**Assigned task**. Among these records, tally each line with the word "border"; the answer is that number alone.

**Supplied records**.
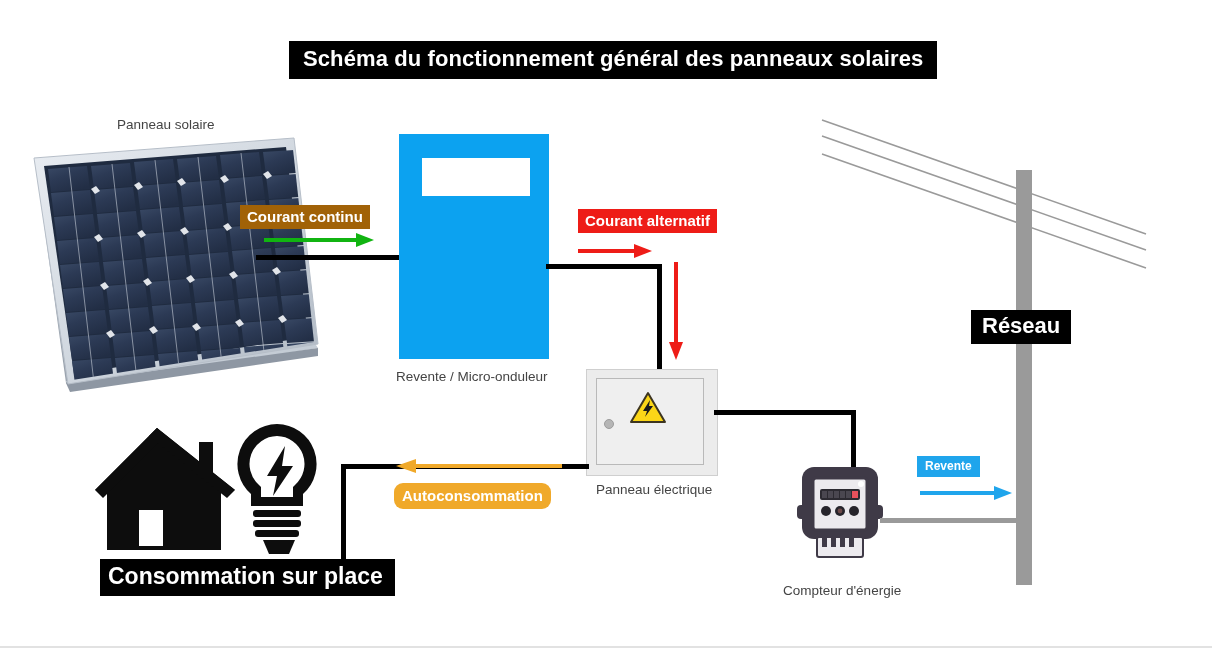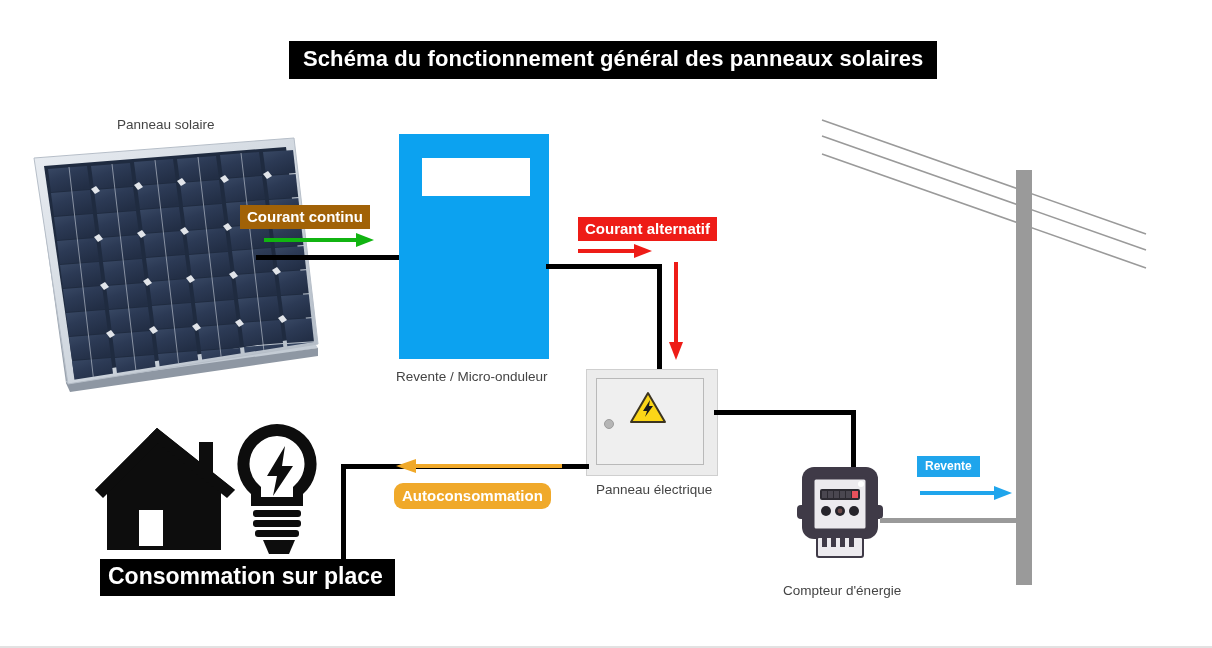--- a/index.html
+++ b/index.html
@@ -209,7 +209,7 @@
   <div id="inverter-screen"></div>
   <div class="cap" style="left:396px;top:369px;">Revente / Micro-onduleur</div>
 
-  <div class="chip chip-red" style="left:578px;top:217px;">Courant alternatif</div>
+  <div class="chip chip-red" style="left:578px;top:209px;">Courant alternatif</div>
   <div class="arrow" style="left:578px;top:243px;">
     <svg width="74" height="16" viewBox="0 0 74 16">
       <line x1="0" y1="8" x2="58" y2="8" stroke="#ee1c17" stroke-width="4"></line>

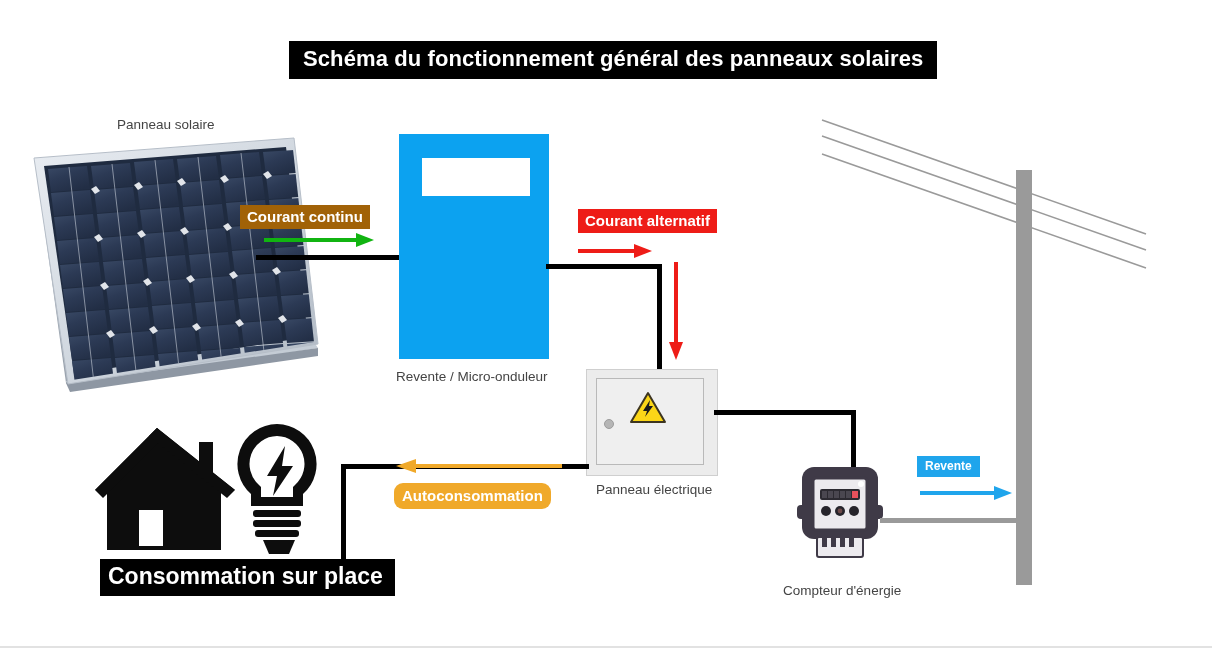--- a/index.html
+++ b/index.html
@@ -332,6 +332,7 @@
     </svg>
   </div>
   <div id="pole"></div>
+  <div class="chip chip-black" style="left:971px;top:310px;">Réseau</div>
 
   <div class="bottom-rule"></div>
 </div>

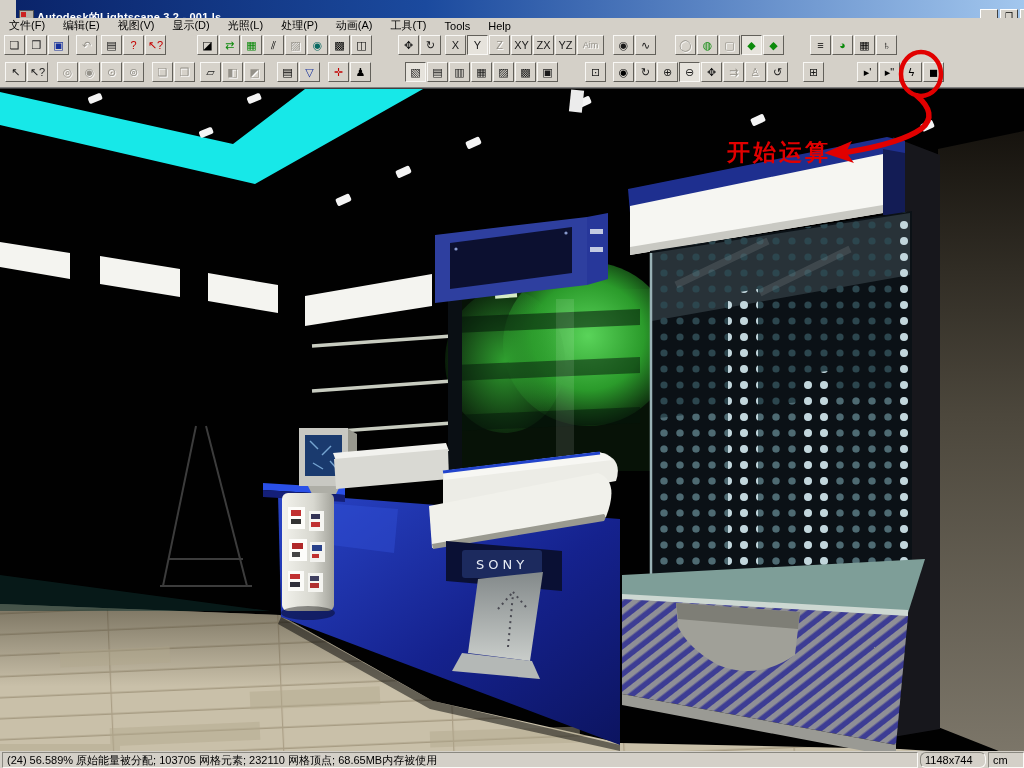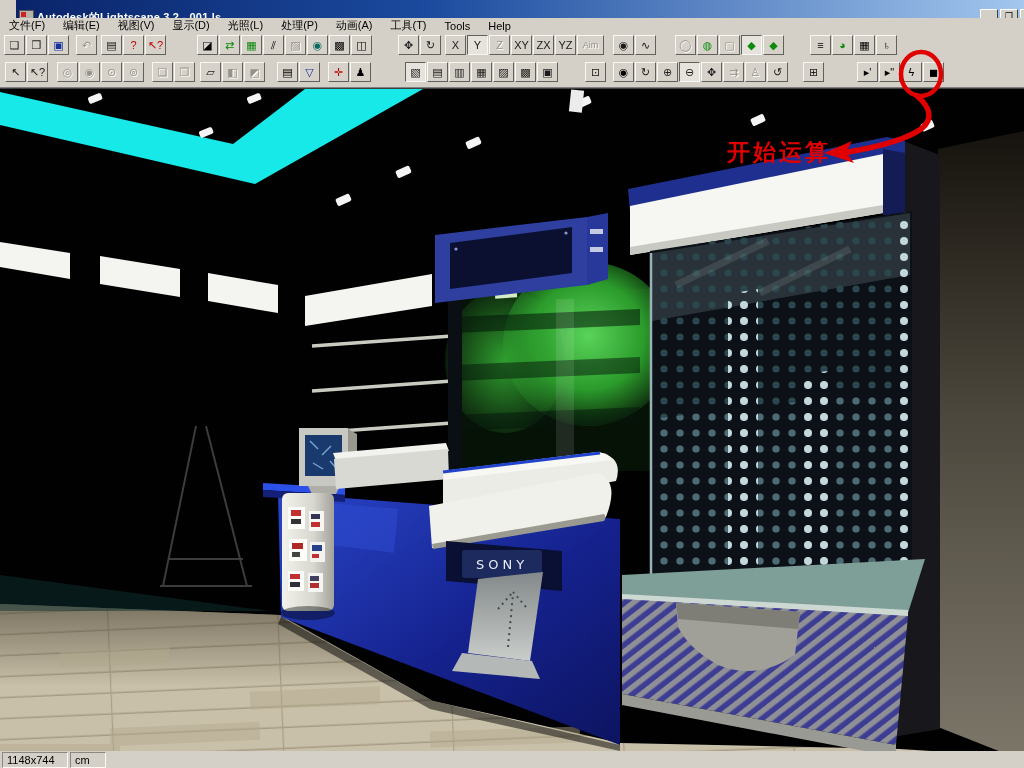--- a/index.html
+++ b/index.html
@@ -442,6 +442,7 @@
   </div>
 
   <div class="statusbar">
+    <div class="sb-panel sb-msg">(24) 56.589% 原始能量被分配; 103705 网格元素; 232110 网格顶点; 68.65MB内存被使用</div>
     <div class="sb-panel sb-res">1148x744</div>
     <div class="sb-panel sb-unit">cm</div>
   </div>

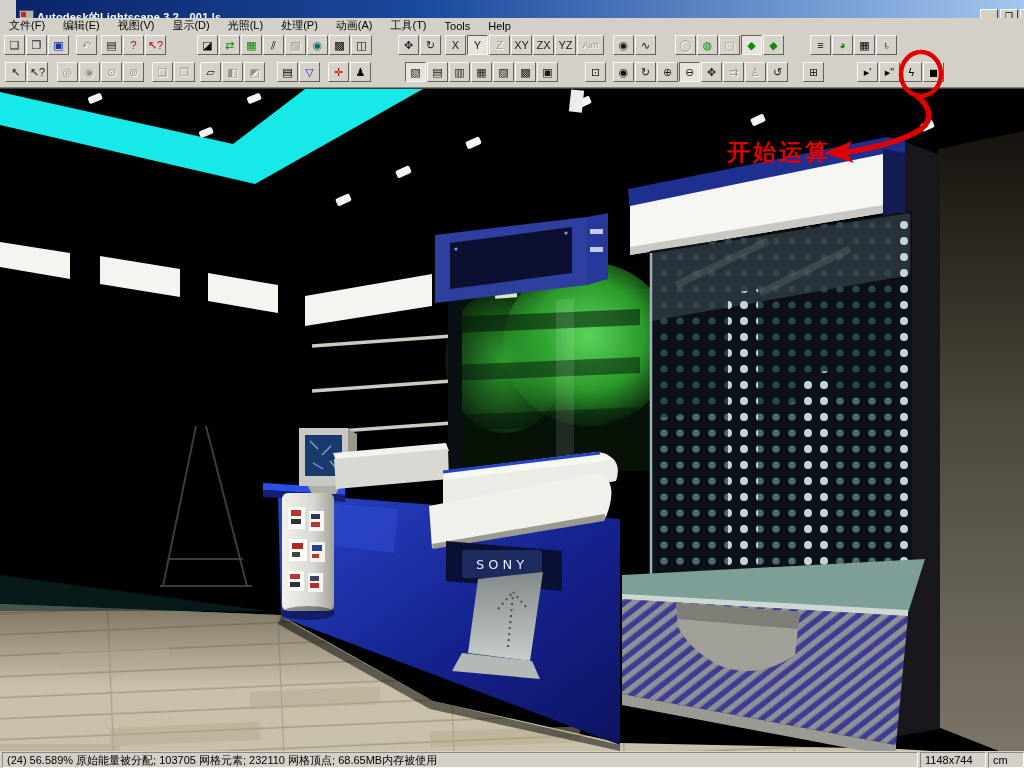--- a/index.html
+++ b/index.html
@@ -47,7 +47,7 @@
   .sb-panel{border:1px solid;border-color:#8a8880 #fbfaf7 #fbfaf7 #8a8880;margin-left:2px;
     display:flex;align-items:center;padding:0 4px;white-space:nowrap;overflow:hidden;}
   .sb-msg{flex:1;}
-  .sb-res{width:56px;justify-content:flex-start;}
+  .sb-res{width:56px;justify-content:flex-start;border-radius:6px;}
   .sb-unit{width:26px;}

==

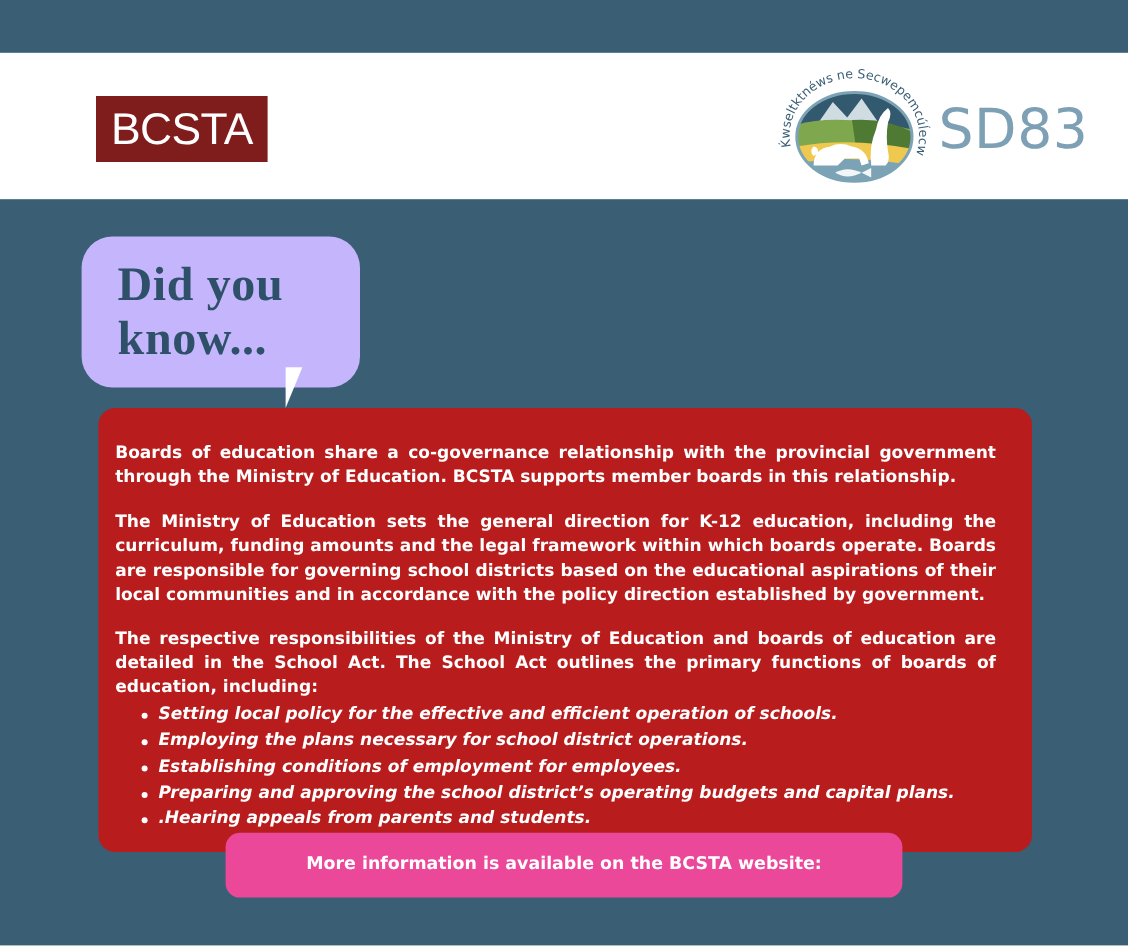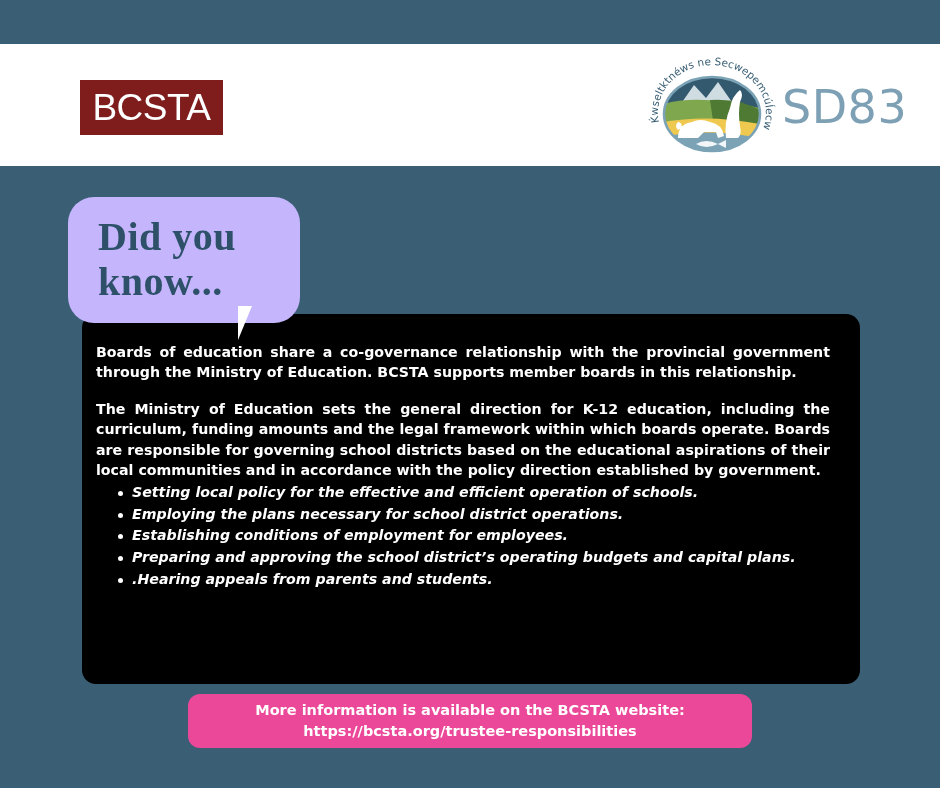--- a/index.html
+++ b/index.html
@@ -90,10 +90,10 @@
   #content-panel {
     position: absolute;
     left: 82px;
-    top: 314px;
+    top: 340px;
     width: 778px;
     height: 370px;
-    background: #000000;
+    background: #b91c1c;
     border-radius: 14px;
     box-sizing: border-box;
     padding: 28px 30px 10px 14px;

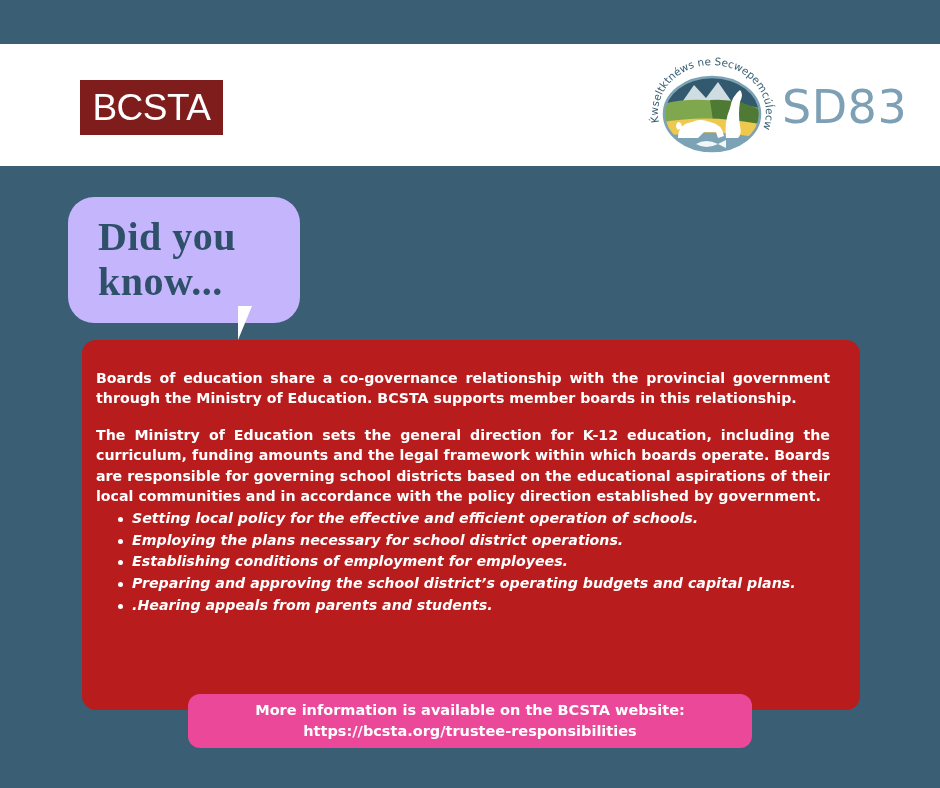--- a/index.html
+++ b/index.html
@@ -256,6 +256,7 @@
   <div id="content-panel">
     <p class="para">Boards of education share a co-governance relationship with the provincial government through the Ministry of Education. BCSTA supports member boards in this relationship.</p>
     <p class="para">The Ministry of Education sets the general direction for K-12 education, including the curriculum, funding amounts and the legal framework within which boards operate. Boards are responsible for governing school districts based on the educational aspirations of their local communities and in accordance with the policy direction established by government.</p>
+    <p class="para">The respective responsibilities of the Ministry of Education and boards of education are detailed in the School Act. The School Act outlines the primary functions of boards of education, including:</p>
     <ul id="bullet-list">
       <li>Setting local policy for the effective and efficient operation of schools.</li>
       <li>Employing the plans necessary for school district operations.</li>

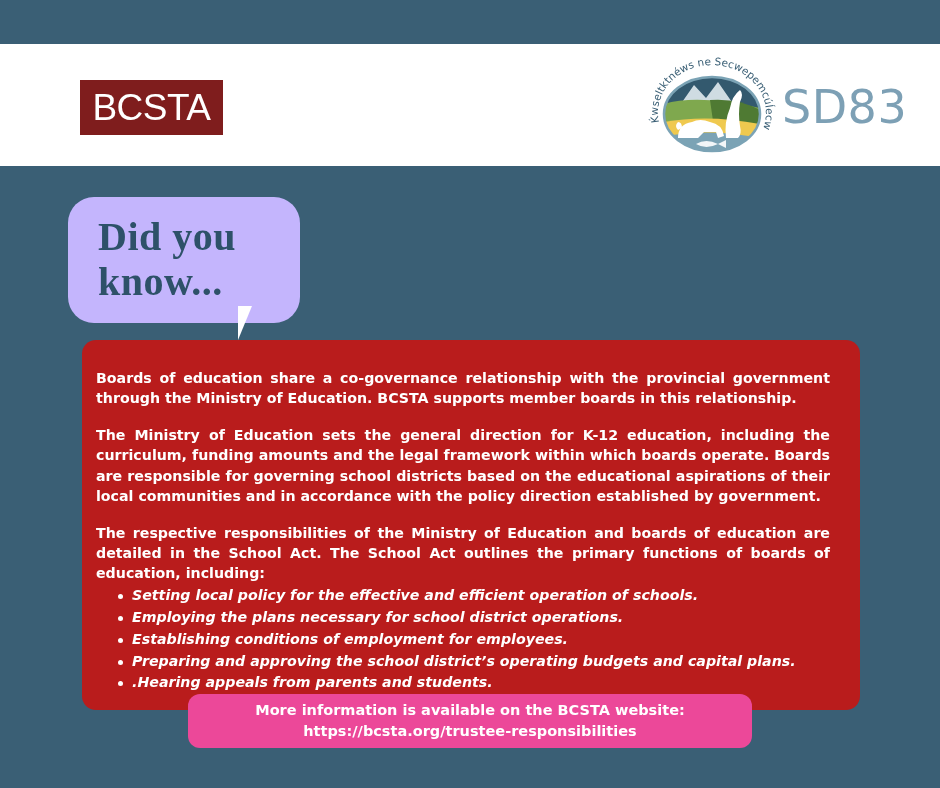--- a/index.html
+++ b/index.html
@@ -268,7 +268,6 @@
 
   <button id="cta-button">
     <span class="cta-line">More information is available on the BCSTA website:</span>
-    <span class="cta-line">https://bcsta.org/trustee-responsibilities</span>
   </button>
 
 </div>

**Result of this exercise**. 4